- Description of the task
Set down, character for character, everything in the records below from the line holding "margin-bottom: 19px ->" down to the line holding "цель — ограничиваем", and no other line.

- Material shown
※ ※ ※
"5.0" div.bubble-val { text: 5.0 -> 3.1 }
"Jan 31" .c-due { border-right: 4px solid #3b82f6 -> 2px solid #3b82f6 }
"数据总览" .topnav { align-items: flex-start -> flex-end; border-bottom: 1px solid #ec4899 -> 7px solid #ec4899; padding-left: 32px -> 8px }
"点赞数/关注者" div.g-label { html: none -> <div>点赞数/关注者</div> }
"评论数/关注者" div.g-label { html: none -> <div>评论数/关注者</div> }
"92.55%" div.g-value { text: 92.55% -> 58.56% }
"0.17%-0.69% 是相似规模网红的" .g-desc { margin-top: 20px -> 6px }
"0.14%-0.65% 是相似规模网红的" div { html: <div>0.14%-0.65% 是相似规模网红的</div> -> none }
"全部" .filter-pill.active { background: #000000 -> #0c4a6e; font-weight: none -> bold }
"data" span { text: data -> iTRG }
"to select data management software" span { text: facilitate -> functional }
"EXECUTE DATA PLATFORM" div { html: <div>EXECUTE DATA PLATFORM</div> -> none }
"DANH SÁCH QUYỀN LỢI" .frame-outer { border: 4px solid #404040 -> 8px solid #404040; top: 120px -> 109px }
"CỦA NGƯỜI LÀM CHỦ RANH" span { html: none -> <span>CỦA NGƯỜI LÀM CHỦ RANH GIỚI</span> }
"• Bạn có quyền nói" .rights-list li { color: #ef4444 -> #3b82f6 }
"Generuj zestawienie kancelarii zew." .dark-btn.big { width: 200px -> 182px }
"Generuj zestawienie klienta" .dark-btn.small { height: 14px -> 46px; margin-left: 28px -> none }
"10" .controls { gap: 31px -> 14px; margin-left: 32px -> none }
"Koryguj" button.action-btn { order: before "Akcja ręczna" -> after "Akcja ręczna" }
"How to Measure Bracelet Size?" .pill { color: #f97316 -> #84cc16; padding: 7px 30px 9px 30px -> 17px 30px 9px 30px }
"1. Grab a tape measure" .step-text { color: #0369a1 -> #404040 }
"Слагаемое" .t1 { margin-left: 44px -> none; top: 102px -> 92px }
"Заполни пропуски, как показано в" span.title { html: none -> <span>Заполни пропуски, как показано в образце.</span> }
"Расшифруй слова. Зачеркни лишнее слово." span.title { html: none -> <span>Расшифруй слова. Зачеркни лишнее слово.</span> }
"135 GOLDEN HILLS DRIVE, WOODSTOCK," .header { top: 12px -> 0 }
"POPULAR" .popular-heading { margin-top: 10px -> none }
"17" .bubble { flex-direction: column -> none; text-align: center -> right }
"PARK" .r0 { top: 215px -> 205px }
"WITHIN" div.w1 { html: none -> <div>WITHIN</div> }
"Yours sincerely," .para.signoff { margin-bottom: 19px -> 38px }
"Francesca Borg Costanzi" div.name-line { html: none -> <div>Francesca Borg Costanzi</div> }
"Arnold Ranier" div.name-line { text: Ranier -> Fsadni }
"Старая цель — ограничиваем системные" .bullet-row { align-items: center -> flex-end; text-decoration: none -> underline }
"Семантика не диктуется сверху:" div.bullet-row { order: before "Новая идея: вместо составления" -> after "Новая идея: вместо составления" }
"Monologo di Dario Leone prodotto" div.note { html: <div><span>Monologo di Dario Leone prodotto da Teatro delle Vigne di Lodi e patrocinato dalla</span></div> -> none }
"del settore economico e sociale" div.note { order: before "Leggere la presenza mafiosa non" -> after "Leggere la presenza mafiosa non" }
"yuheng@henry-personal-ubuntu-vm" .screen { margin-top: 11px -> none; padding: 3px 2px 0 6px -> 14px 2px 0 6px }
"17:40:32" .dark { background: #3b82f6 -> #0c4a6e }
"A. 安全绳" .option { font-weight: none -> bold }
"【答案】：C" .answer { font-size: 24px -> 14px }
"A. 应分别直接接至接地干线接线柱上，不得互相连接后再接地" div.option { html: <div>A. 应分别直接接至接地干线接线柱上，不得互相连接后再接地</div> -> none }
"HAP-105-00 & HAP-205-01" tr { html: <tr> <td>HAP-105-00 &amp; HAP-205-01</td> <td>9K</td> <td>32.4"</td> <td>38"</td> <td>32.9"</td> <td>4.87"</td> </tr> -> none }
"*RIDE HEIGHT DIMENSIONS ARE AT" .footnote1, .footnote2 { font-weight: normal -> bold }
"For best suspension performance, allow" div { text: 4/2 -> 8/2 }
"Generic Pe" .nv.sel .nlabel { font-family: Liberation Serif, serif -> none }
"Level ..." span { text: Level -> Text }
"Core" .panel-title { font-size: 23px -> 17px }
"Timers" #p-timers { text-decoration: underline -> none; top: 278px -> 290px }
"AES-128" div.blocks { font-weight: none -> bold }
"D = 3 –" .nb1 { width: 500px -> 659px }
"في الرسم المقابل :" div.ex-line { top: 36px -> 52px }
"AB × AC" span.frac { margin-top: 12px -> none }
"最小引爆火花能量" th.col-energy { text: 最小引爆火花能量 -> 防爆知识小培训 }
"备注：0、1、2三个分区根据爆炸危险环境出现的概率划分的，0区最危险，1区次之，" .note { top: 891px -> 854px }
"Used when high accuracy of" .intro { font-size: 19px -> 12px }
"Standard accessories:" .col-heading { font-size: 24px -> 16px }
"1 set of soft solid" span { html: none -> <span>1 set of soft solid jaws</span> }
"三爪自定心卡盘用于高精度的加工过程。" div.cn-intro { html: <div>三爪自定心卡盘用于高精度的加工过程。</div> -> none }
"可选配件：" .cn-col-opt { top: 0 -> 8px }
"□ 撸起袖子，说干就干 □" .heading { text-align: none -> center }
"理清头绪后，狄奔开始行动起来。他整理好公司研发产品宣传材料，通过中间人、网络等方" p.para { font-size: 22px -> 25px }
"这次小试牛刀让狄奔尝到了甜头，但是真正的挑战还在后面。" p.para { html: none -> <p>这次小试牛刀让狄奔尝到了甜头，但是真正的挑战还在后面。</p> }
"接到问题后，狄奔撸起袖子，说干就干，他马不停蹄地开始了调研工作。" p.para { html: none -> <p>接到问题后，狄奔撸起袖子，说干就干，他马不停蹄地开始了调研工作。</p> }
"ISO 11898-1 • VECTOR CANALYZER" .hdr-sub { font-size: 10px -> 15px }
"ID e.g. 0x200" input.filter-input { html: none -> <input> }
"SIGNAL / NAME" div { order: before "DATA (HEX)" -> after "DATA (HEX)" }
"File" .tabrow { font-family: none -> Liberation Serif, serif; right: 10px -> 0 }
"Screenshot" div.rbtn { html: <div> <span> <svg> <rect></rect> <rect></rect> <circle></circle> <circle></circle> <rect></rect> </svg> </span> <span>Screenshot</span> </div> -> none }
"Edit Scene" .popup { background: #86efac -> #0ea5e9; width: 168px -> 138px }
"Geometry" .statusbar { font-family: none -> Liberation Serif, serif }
※ ※ ※
- Reply
"Yours sincerely," .para.signoff { margin-bottom: 19px -> 38px }
"Francesca Borg Costanzi" div.name-line { html: none -> <div>Francesca Borg Costanzi</div> }
"Arnold Ranier" div.name-line { text: Ranier -> Fsadni }
"Старая цель — ограничиваем системные" .bullet-row { align-items: center -> flex-end; text-decoration: none -> underline }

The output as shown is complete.